A batalha da Balança



Porque é que uns são gordos e outros magros? Porque é que uns engordam com facilidade e outros comem muito e ainda emagrecem? As respostas estão nas engrenagens da máquina humana.





Recentemente, ao completar 50 anos, um responsável pai de família resolveu fazer um seguro de vida. “Nunca se sabe o que pode acontecer”, raciocinou, sensatamente. Dirigiu-se então a uma companhia de seguros indicada por um amigo. Escolhido o plano de pagamento, o cliente assustou-se com a quantia que teria de desembolsar todos os meses. “Mas isso é muito mais do que meu amigo paga, no mesmo plano”, reclamou. O motivo logo foi-lhe explicado. Como ele não só pesava 30 quilos a mais do que o amigo mas também estava muito acima da média de peso de pessoas do seu tipo físico, o acréscimo era inevitável.
A ideia de cobrar mais caro pelos seguros de pessoas com excesso de peso surgiu nos Estados Unidos há alguns anos, devido à descoberta de que as pessoas gordas são mais suscetíveis a doenças, algumas das quais podem apressar a sua morte. Entre os males que geralmente acompanham o excesso de gordura, destacam-se os problemas: cardiovasculares, principalmente a aterosclerose - entupimento das artérias causado por hipertensão ou por aumento do nível do colesterol, ambas complicações associadas ao excesso de gordura - , e a insuficiência cardíaca. Tendo conhecimento desses dados, as companhias de seguros foram criando, com a ajuda de especialistas, tabelas de correspondência entre o peso, a altura e o sexo de um indivíduo. A ideia era estabelecer uma base para o peso ideal de cada um, segundo um conjunto de características biológicas e físicas.
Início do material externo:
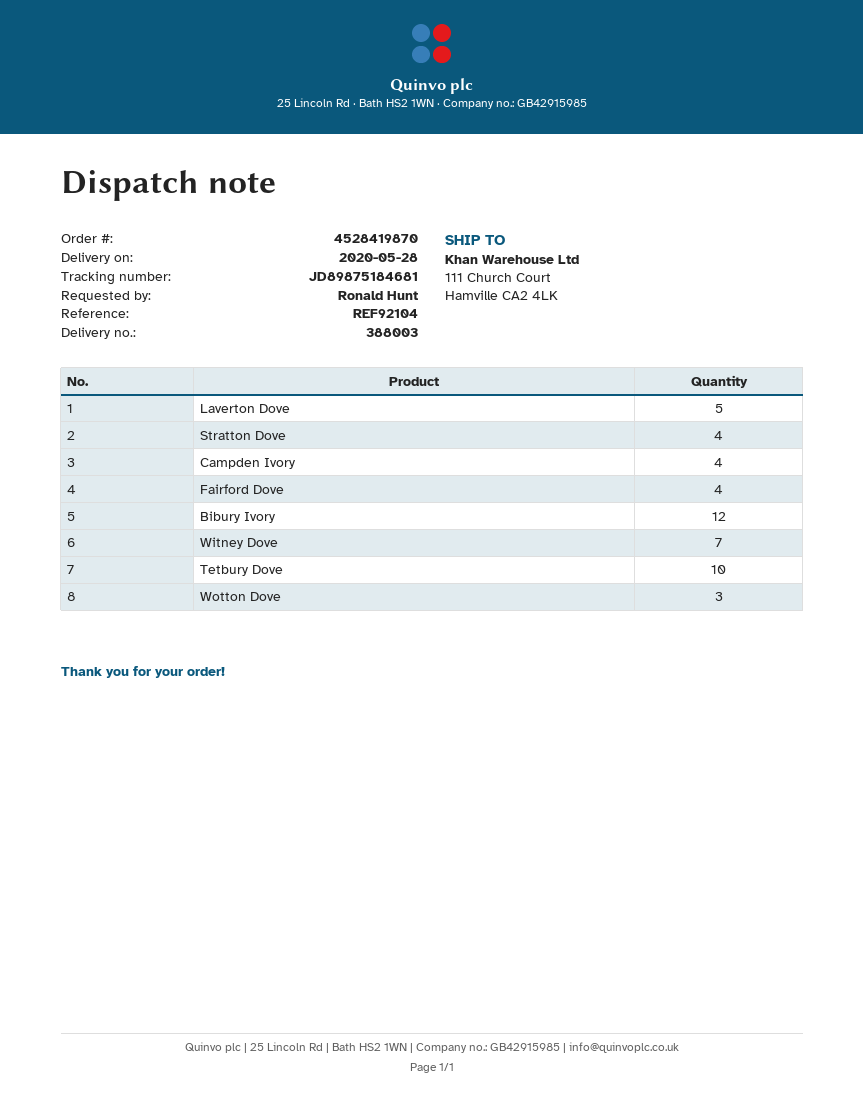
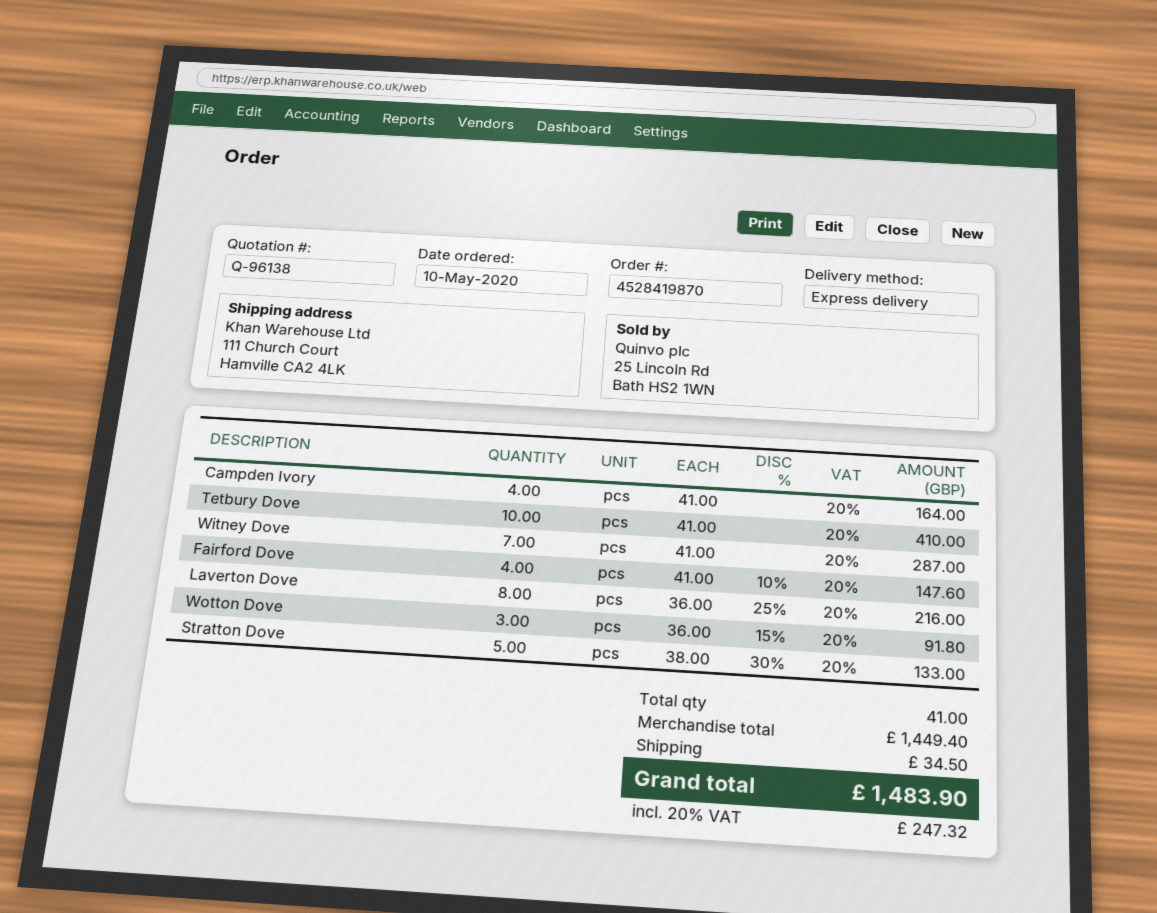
Laverton Dove: 5 -> 8
Stratton Dove: 4 -> 5
Bibury Ivory: 12 -> none

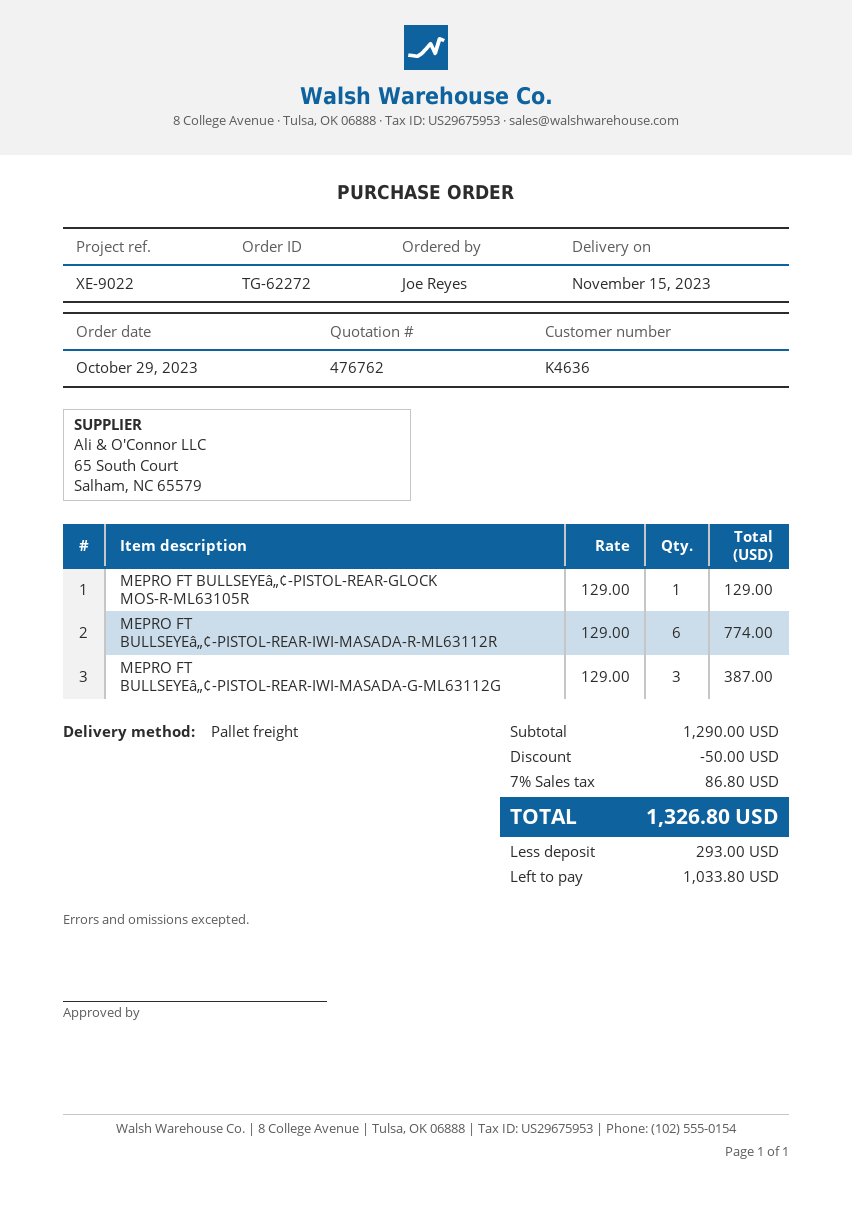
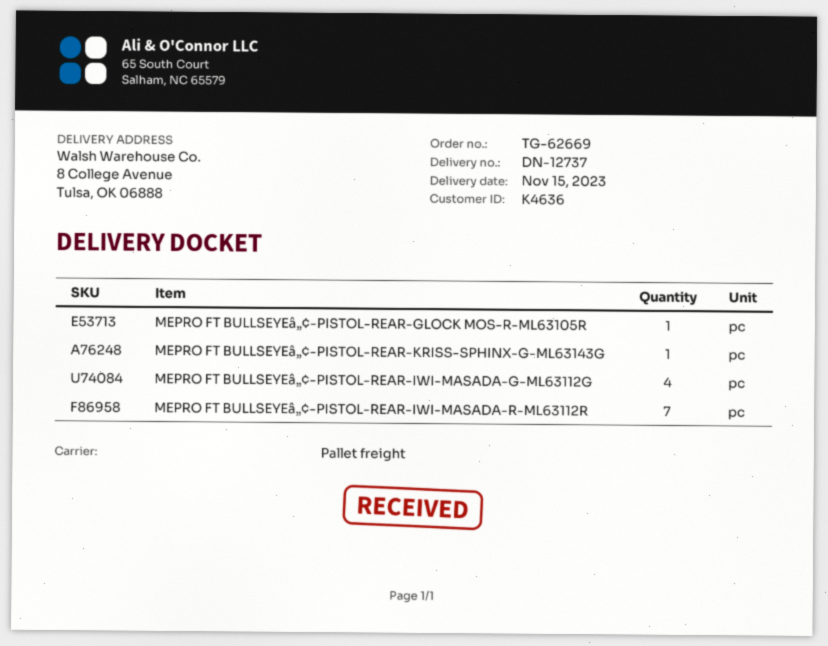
order number: TG-62272 -> TG-62669
MEPRO FT BULLSEYEâ„¢-PISTOL-REAR-IWI-MASADA-R-ML63112R: 6 -> 7
MEPRO FT BULLSEYEâ„¢-PISTOL-REAR-IWI-MASADA-G-ML63112G: 3 -> 4
MEPRO FT BULLSEYEâ„¢-PISTOL-REAR-KRISS-SPHINX-G-ML63143G: none -> 1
Essas tabelas são aceites pelos médicos como uma referência confiável para avaliar a "quantas" andam os seus pacientes em matéria de peso, mas elas não se destinam a esclarecer as causas das enormes diferenças que pode haver entre as pessoas nesse particular. Porque é que uns parecem viver permanentemente em regime de greve de fome e ainda assim perdem todas as batalhas contra a balança? E porque é que outros se deliciam, sem sentimentos de culpa, com uma porção extra de torta de chocolate e ainda assim permanecem esbeltos? A Medicina tem uma tonelada de respostas para dúvidas desse gênero. Mas, como acontece com muita gente em relação ao próprio peso, os cientistas não estão satisfeitos com o que sabem.
De facto, é difícil saber: não faltam enigmas por trás dessa questão aparentemente simples. O peso é um traço característico de uma pessoa, assim como a altura ou a cor dos olhos. A sua constância, em condições normais de saúde, é um prodígio da natureza. Exprime o equilíbrio entre as entradas e saídas de energias no organismo, como o extrato de uma conta bancária em que débitos e créditos estão bem administrados.

Por exemplo: se não houvesse um consumo equivalente de energia, uma colherzinha de açúcar a mais por dia acarretaria, ao fim de trinta anos, um aumento de peso de 20 quilos. O segredo da constância de peso num indivíduo saudável está na constância de certa quantidade de gordura no corpo. Nome genérico dado a substâncias como o glicerol e os ácidos graxos, a gordura habita células específicas, chamadas adipócitos, que constituem o tecido adiposo (de adipe, gordura em latim). O obeso é aquele cuja massa adiposa representa mais de 20 por cento do peso do corpo (25 por cento no caso das mulheres). Sob a forma de gordura, o tecido adiposo armazena 95 por cento das reservas energéticas do organismo. Os outros 5 por cento são supridos pelas reservas de glicogênio - um derivado da glicose - existentes no fígado e no tecido muscular. Embora seja o responsável pelos volumes e saliências que, geralmente concentrados em volta da cintura, fazem a infelicidade de tanta gente, o tecido adiposo é também o que torna os corpos mais atraentes, modelando as formas ao rechear os espaços entre ossos e músculos.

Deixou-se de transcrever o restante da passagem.